Ему нравилось изводить нас, учителей и старших по бараку песенкой про девушек, которой, если быть честным, мы сами его и научили. Как-то раз из соседнего блока донеслось его фальшивое пение, за которым последовали восторженные аплодисменты. Должно быть, он добился того, чего хотел, ведь в награду ему вручили миску с супом.
Другой не поддающейся искоренению странностью Малыша Курта была привычка плевать в любого, кто над ним подтрунивал. Он выглядел забавно, и нам казалось вполне естественным время от времени подшутить над ним. Он и сам признавал, что похож на «жопу с ушами». Но в противники, от которых нам предстояло его защищать, он, к несчастью, выбрал крупных и сильных украинцев.
Большинство охранявших нас эсэсовцев были выходцами из фашистских стран, таких как Польша или Словакия. И хотя они должны были воплощать «германскую славу», немецкий они знали так же плохо, как и их соотечественники-заключенные. Может, это оттого, что и они прониклись ненавистью к языку своих хозяев.
Даже не философ видел всю иронию, в которой погрязла наша цивилизация. Яркий тому пример – история нашего соседа по блоку, цыгана из Словакии. Его арестовали, когда отец служил в СС. Он завербовался еще до того, как Гитлер объявил о решении уничтожить цыган. С кокардой в виде черепа и скрещенных костей он водил грузовики, те самые, на которых его семью отправили в газовые камеры. Иногда он проходил мимо нашего лагеря, но сын не осмеливался заговорить с отцом. Опасаясь разоблачения, они только махали друг другу.
То был странный мир, но я никак не мог понять, кто его создал. Я обрушивал гнев на послушные орудия империи СС, но размышляя об отце того цыганского мальчика, который под властью приказов и страха водил грузовики, я понял, что все намного сложнее. Так кто же виноват, что мы оказались в столь тяжелом положении? Гитлер? Милитаристы? Крупные промышленники? А Бог куда смотрит?

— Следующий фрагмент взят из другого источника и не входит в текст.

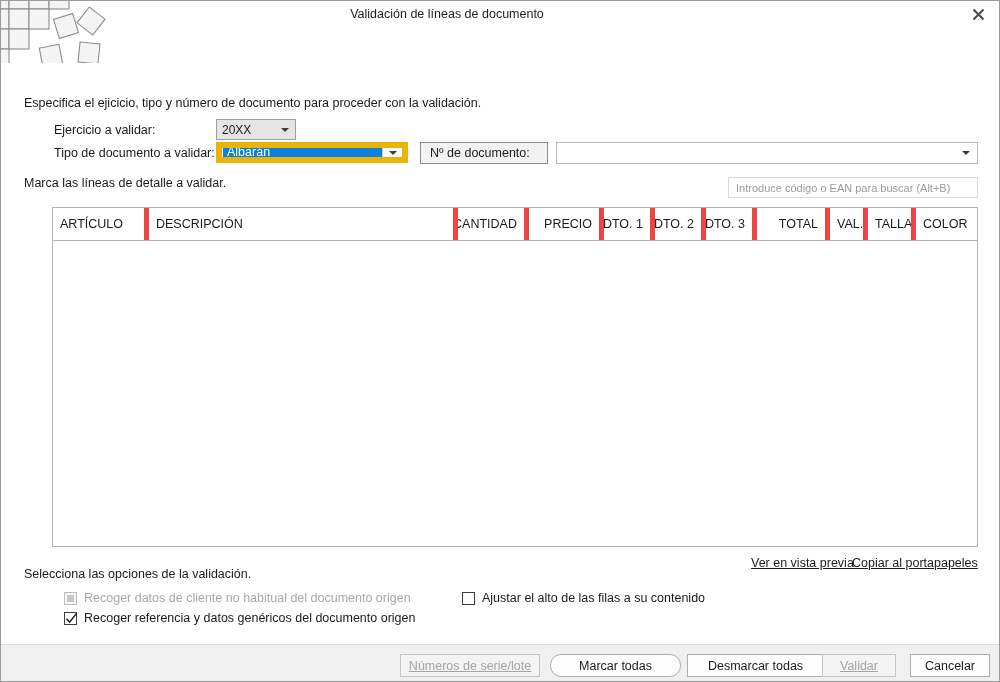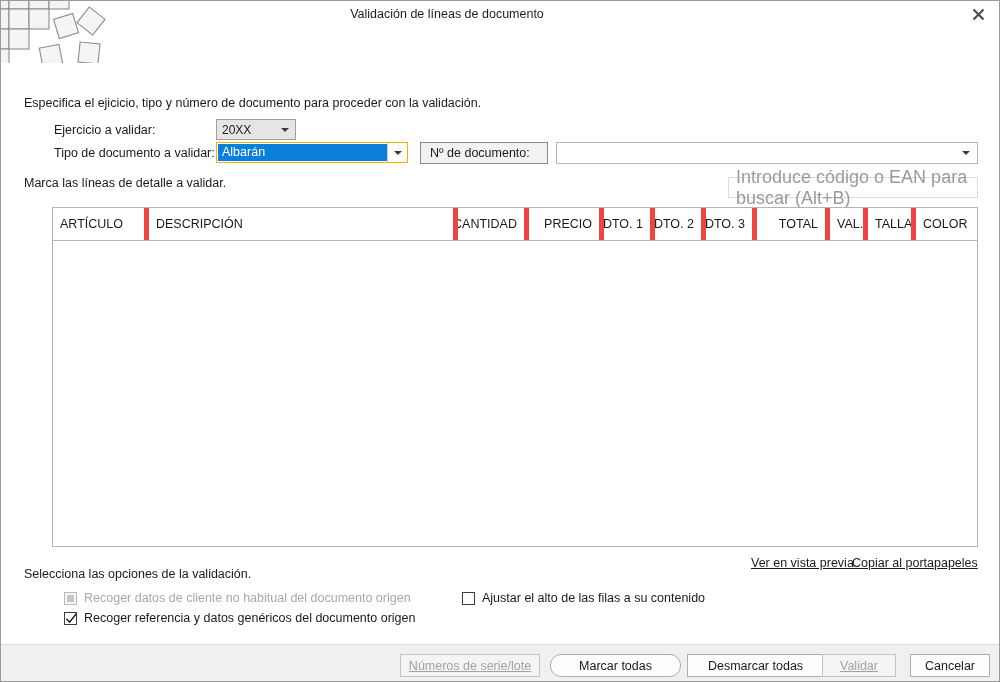--- a/index.html
+++ b/index.html
@@ -104,7 +104,7 @@
     position: absolute;
     left: 215px; top: 141px;
     width: 192px; height: 21px;
-    border: 1px solid #eab308;
+    border: 6px solid #eab308;
     background: #ffffff;
     box-sizing: border-box;
     display: flex;

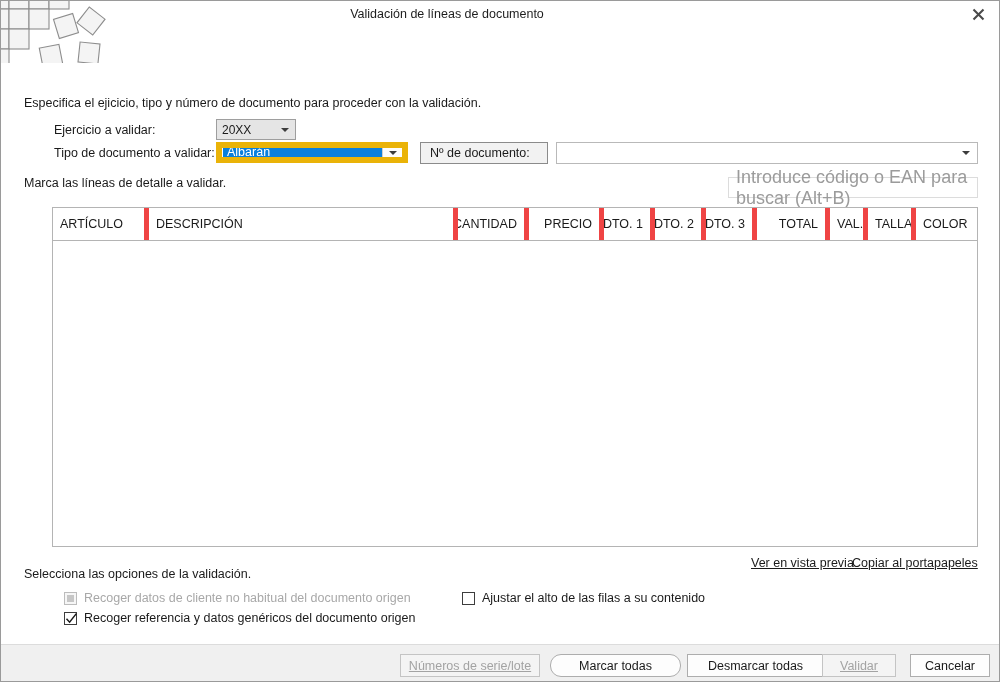--- a/index.html
+++ b/index.html
@@ -204,7 +204,7 @@
     padding-left: 7px;
   }
   .search-box .ph {
-    font-size: 18px;
+    font-size: 11px;
     color: #9b9b9b;
   }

Мы думали о нашем блоке. Повседневная рутина превратила его в наш дом, то место, которое больше не вселяло в нас страх.
Самым младшим в лагере был двенадцатилетний польский еврей с детским лицом. Он был очень похож на славянина. В мае 1943 года его вместе с четырьмя двоюродными братьями, которые были немного старше, но выглядели словно дети, привезли в Освенцим.
На станции их партия подверглась строжайшей селекции. Пятерых мальчиков из их группы эсэсовцы отобрали на роль посыльных. Троих поместили в наш лагерь, они жили в блоке номер 16.
Посыльные, или «бегуны» целыми днями носились по лагерю, осуществляя связь между капо и эсэсовцами. Мы старались поддерживать приятельские отношения с этими хорошо одетыми детьми ростом с карликов, ведь они не только знали обо всем, что происходит в лагере, но и были близки к влиятельным лагерным шишкам.
Некоторые, правда, подозревали, что «бегуны» находятся на особом и завидном положении благодаря тому, что исполняют для высокого лагерного начальства роли юных «подружек». В их адрес часто летели подобные обвинения, и даже ходили слухи, будто белье у них кружевное и розовое.
– А почему они должны были отказаться? – учил меня Светлый Герт. – В Моновице у меня тоже были отношения с капо. Нам обоим было хорошо, так зачем же отказываться? А как иначе я смог избежать тяжелой работы, голода и болезней? Взгляни на Малыша Курта, каким бы наивным ребеночком он ни казался, – тут Герт сделал паузу, а затем продолжил, – но даже его поимели. Сам спроси и увидишь, как этот осел рассмеется тебе в ответ.